Ele acredita que, ao estimular o Fampe, e fomentar parcerias com instituições financeiras, haverá mais espaço para a concessão de crédito, especialmente para as empresas e empresários do Simples, porque os riscos serão mitigados. Nesse sentido, a busca por cooperativas faz sentido para o pequeno negócio. “As cooperativas de crédito tem uma performação maior, porque elas vivem a realidade do pequeno negócio. Isso vai ser um componente que vai ajudar muito, é um crédito fortalecido pela confiança”, diz.

Esse é o caso do empresário Fábio Balen, dono de uma empresa de hortifrutigranjeiros no interior do Paraná. A crise da pandemia afetou seu negócio, mas de uma forma positiva: ele precisou expandir a operação. Para dar conta da quantidade de entregas, precisou comprar mais um caminhão e obteve crédito via Sociedades Garantidoras de Crédito (SGC) – uma iniciativa do Sebrae que coloca empresários locais em parceria com agências de fomento e entidades de apoio para o desenvolvimento regional – e cooperativa.

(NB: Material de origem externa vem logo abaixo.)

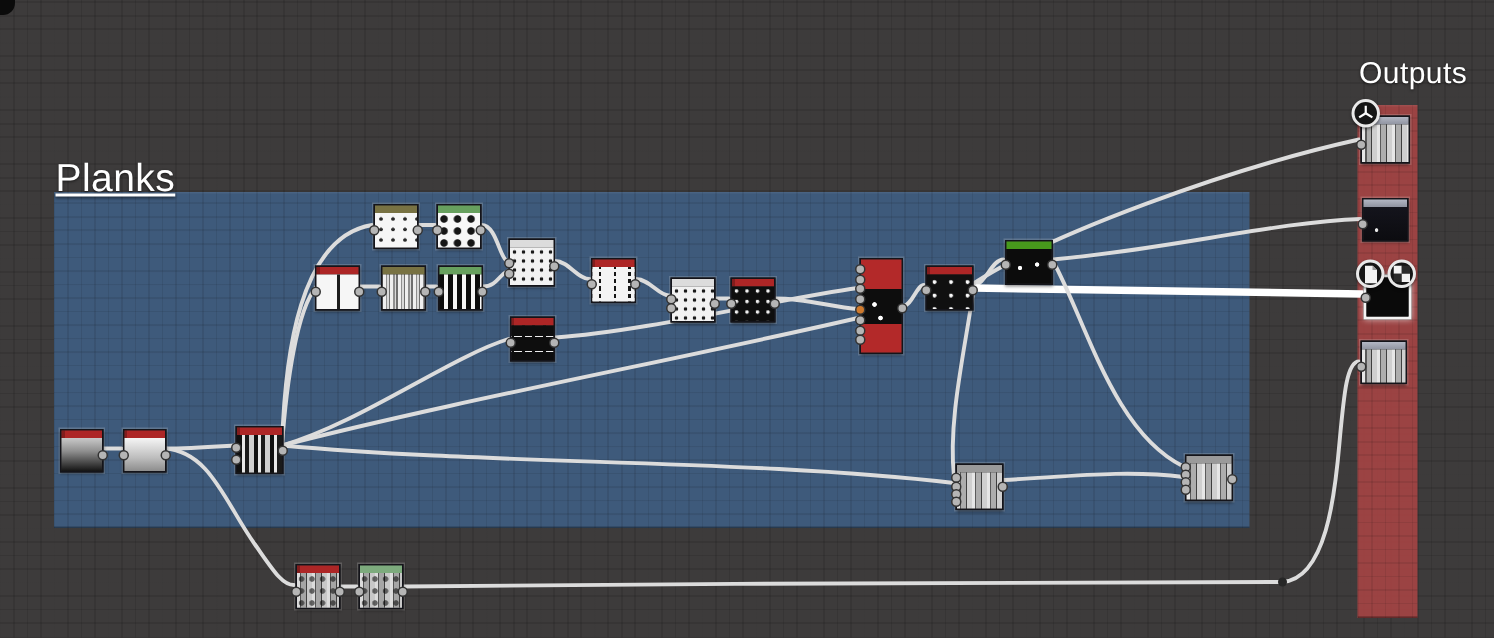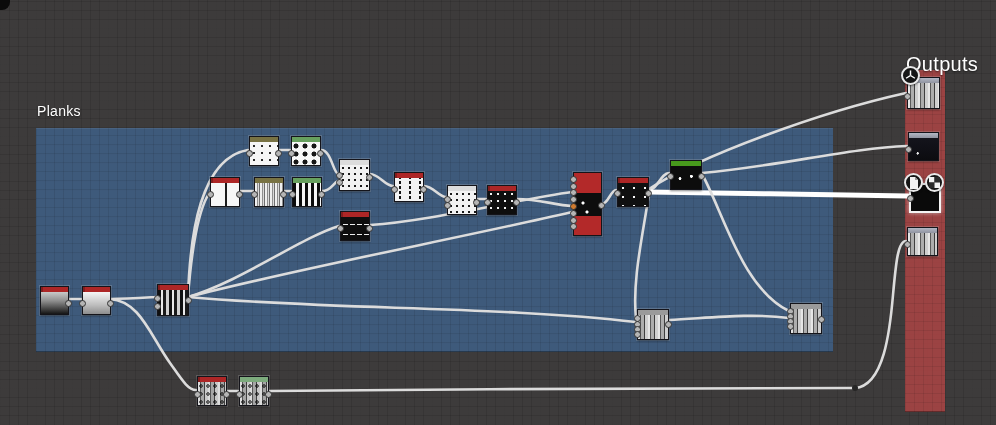--- a/index.html
+++ b/index.html
@@ -93,22 +93,22 @@
 </style>
 </head>
 <body>
 
 <div id="canvas">
   <div class="corner"></div>
 
   <div class="frame frame-planks" id="frame-planks" style="left: 36px; top: 128px; width: 797px; height: 224px;"></div>
   <div class="frame frame-outputs" id="frame-outputs" style="left: 905px; top: 70px; width: 40px; height: 342px;"></div>
 
-  <div class="frame-label" id="label-planks" style="left: 37px; top: 103px; font-size: 14px;">Planks</div>
-  <div class="frame-label" id="label-outputs" style="left: 906px; top: 53px; font-size: 20px;">Outputs</div>
+  <div class="frame-label" id="label-planks" style="left: 37px; top: 103px; font-size: 26px; text-decoration: underline;">Planks</div>
+  <div class="frame-label" id="label-outputs" style="left: 906px; top: 38px; font-size: 20px;">Outputs</div>
 
   <svg id="wires" width="996" height="425" viewBox="0 0 996 425">
       <path d="M68,299 C72,299 76,299 81,299" fill="none" stroke="#dcdcdc" stroke-width="2.6" stroke-linecap="round"></path>
       <path d="M110,299 C126,299 140,298 156,297" fill="none" stroke="#dcdcdc" stroke-width="2.6" stroke-linecap="round"></path>
       <path d="M110,299 C140,301 150,335 170,363 C182,380 188,390 196,390" fill="none" stroke="#dcdcdc" stroke-width="2.6" stroke-linecap="round"></path>
       <path d="M188,297 C191,255 198,206 211,191" fill="none" stroke="#dcdcdc" stroke-width="2.6" stroke-linecap="round"></path>
       <path d="M188,297 C190,235 200,158 248,150" fill="none" stroke="#dcdcdc" stroke-width="2.6" stroke-linecap="round"></path>
       <path d="M188,297 C240,282 300,238 339,226" fill="none" stroke="#dcdcdc" stroke-width="2.6" stroke-linecap="round"></path>
       <path d="M188,297 C300,268 460,238 572,212" fill="none" stroke="#dcdcdc" stroke-width="2.6" stroke-linecap="round"></path>
       <path d="M188,297 C330,310 500,306 636,322" fill="none" stroke="#dcdcdc" stroke-width="2.6" stroke-linecap="round"></path>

“Estamos partindo para a compra de mais um caminhão, porque o que a gente conseguiu expandir na pandemia já ficou pequeno e a demanda está crescendo”, conta. O primeiro empréstimo foi rápido e não alienou nenhum bem de Balen, que vai procurar novamente a cooperativa para essa nova linha de crédito que consolidará o crescimento da empresa, mesmo em um ano tão adverso.